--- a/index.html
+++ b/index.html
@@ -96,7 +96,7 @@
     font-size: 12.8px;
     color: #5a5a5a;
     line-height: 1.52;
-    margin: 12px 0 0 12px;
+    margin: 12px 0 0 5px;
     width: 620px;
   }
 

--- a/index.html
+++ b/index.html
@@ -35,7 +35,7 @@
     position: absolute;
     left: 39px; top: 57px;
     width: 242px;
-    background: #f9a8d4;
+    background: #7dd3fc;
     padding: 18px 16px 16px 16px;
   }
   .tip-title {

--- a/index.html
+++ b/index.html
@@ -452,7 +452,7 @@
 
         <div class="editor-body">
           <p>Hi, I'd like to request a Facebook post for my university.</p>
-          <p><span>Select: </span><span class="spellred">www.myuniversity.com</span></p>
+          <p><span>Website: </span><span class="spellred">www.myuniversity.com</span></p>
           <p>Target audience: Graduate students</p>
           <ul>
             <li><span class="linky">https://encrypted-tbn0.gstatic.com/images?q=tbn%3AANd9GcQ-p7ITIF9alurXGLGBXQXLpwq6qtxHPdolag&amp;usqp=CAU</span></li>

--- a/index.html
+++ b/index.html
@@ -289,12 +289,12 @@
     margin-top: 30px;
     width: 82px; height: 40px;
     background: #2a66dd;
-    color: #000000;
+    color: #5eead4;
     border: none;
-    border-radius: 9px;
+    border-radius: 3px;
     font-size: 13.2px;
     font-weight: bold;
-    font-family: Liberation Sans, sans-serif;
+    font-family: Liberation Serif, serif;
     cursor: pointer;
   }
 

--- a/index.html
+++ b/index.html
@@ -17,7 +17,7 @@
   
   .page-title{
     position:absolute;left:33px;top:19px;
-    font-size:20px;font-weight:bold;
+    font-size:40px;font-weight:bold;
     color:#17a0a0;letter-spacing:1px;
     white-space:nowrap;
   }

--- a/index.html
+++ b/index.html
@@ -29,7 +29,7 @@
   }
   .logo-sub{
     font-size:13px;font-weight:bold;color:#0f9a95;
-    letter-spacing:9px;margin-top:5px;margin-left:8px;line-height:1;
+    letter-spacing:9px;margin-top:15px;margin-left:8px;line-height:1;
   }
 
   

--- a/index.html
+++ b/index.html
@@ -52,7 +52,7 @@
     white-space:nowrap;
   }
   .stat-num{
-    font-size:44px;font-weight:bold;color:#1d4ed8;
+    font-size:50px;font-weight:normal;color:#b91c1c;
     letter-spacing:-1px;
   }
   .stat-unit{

Your objective: Every record is to be written out verbatim.

Task answer:
--- a/index.html
+++ b/index.html
@@ -96,7 +96,7 @@
     font-size: 12.8px;
     color: #5a5a5a;
     line-height: 1.52;
-    margin: 12px 0 0 12px;
+    margin: 12px 0 0 5px;
     width: 620px;
   }
 

--- a/index.html
+++ b/index.html
@@ -35,7 +35,7 @@
     position: absolute;
     left: 39px; top: 57px;
     width: 242px;
-    background: #f9a8d4;
+    background: #7dd3fc;
     padding: 18px 16px 16px 16px;
   }
   .tip-title {

--- a/index.html
+++ b/index.html
@@ -452,7 +452,7 @@
 
         <div class="editor-body">
           <p>Hi, I'd like to request a Facebook post for my university.</p>
-          <p><span>Select: </span><span class="spellred">www.myuniversity.com</span></p>
+          <p><span>Website: </span><span class="spellred">www.myuniversity.com</span></p>
           <p>Target audience: Graduate students</p>
           <ul>
             <li><span class="linky">https://encrypted-tbn0.gstatic.com/images?q=tbn%3AANd9GcQ-p7ITIF9alurXGLGBXQXLpwq6qtxHPdolag&amp;usqp=CAU</span></li>

--- a/index.html
+++ b/index.html
@@ -289,12 +289,12 @@
     margin-top: 30px;
     width: 82px; height: 40px;
     background: #2a66dd;
-    color: #000000;
+    color: #5eead4;
     border: none;
-    border-radius: 9px;
+    border-radius: 3px;
     font-size: 13.2px;
     font-weight: bold;
-    font-family: Liberation Sans, sans-serif;
+    font-family: Liberation Serif, serif;
     cursor: pointer;
   }
 

--- a/index.html
+++ b/index.html
@@ -17,7 +17,7 @@
   
   .page-title{
     position:absolute;left:33px;top:19px;
-    font-size:20px;font-weight:bold;
+    font-size:40px;font-weight:bold;
     color:#17a0a0;letter-spacing:1px;
     white-space:nowrap;
   }

--- a/index.html
+++ b/index.html
@@ -29,7 +29,7 @@
   }
   .logo-sub{
     font-size:13px;font-weight:bold;color:#0f9a95;
-    letter-spacing:9px;margin-top:5px;margin-left:8px;line-height:1;
+    letter-spacing:9px;margin-top:15px;margin-left:8px;line-height:1;
   }
 
   

--- a/index.html
+++ b/index.html
@@ -52,7 +52,7 @@
     white-space:nowrap;
   }
   .stat-num{
-    font-size:44px;font-weight:bold;color:#1d4ed8;
+    font-size:50px;font-weight:normal;color:#b91c1c;
     letter-spacing:-1px;
   }
   .stat-unit{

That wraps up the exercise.